Information theory - Intuition of channel capacity

400 Views Asked by At

Question

As stated in Elements of Information theory, given $p(y|x)$, the Information channel capacity formula is

$C = \max_{p(x)} I(X; Y)$

where $X, Y$ are input and output symbols, $p(x)$ is the p.m.f of the distribution of $X$

Can anyone tell me the intuition of this formula ?

My understanding

$C = \max_{p(x)} I(X; Y) = \max_{p(x)} [H(X) - H(X|Y)]$

$H(X)$ can be understood as the expected amount of unknown information (measured in bits) of $X$. $H(X|Y)$ is the expected the expected amount of remaining unknown information (measured in bits) of $X$ given $Y$ is known. Thus, $I(X; Y)$ is the expected amount of known information (measured in bits) about $X$ given by $Y$.

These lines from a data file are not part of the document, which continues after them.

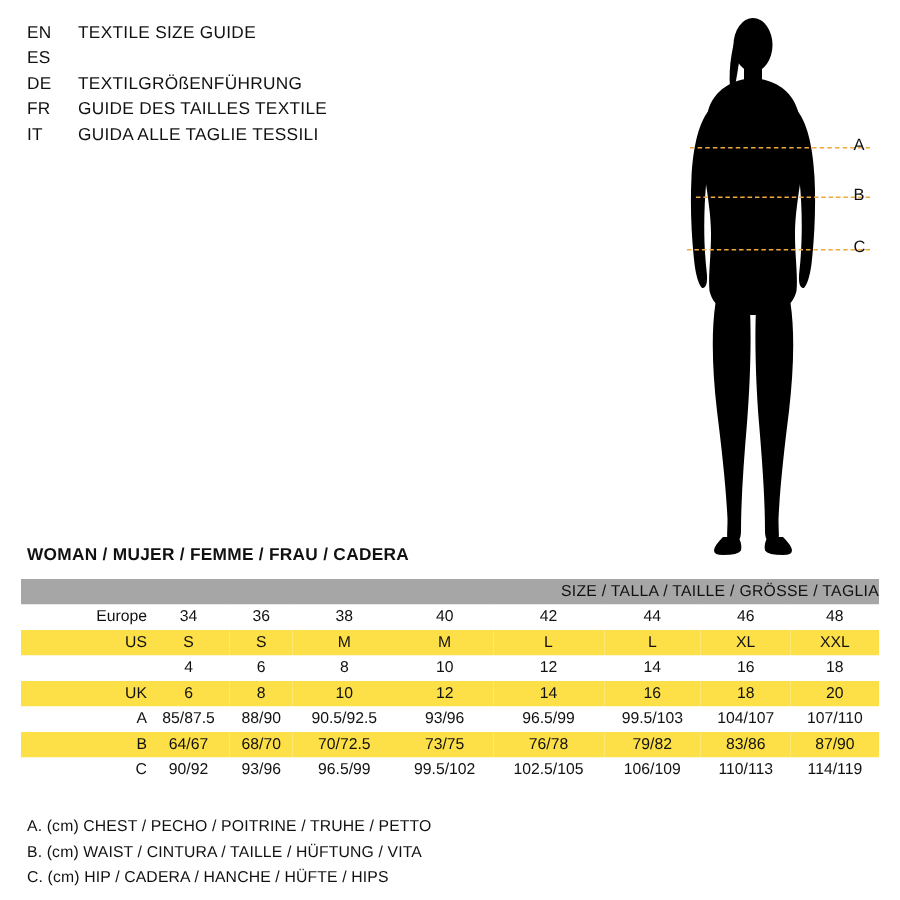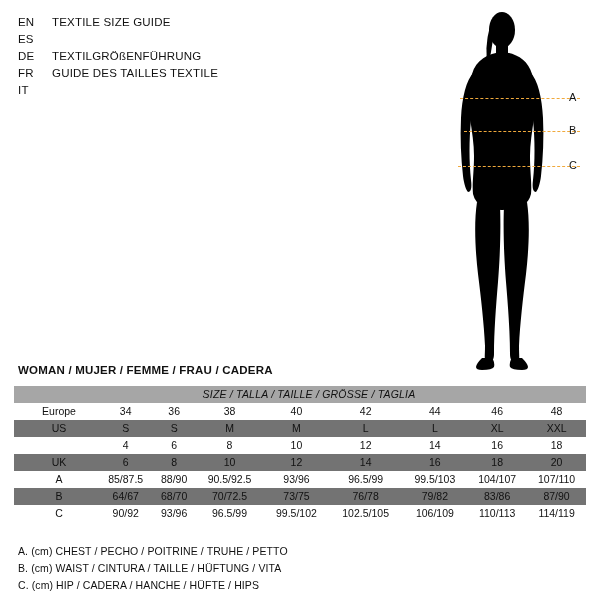--- a/index.html
+++ b/index.html
@@ -92,34 +92,33 @@
     color: #111;
   }
   .size-table td {
     padding: 0;
     height: 17px;
     line-height: 17px;
     text-align: center;
     white-space: nowrap;
   }
   .size-table td.rowlabel {
-    text-align: center;
+    text-align: right;
     padding-left: 6px;
     width: 78px;
   }
   .row-header td {
     background: #a6a6a6;
     font-weight: normal;
-    text-align: center;
+    text-align: right;
     padding-left: 18px;
     letter-spacing: 0.2px;
-    font-style: italic;
   }
   .row-shade td {
-    background: #737373;
+    background: #fde047;
   }
   .row-plain td {
     background: #ffffff;
   }
 
   
   .footnotes {
     position: absolute;
     top: 543px;
     left: 18px;
@@ -150,20 +149,21 @@
     <div class="lang-row">
       <span class="lang-code">DE</span>
       <span class="lang-title">TEXTILGRÖßENFÜHRUNG</span>
     </div>
     <div class="lang-row">
       <span class="lang-code">FR</span>
       <span class="lang-title">GUIDE DES TAILLES TEXTILE</span>
     </div>
     <div class="lang-row">
       <span class="lang-code">IT</span>
+      <span class="lang-title">GUIDA ALLE TAGLIE TESSILI</span>
     </div>
   </div>
 
   <div class="figure-area">
     <svg class="figure-svg" width="160" height="370" viewBox="0 0 160 370">
       <g fill="#000000">
 
         <ellipse cx="72" cy="24" rx="13" ry="18"></ellipse>
 
         <rect x="66" y="38" width="12" height="12"></rect>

Thus, $C =\max_{p(x)} I(X; Y)$ gives the maximum number of bits in $X$, which can be exactly given by $Y$.

There are two problems with my understanding:

  • According to my understanding, for any input symbol $X$, there are only $I(X; Y)$ bits can be transmitted without error (i.e. no matter whether $H(X)$ exceeds the channel capacity $C$ or not)

  • In Elements of Information theory, $C$ is usually written as $C = \max_{p(x)}[H(Y) - H(Y|X)]$, instead of $\max_{p(X)}[H(X) - H(X|Y)]$ (i.e. my formula). I think $H(Y) - H(Y|X)$ says something about the right intuition of the formula $C = \max_{p(x)} I(X; Y)$.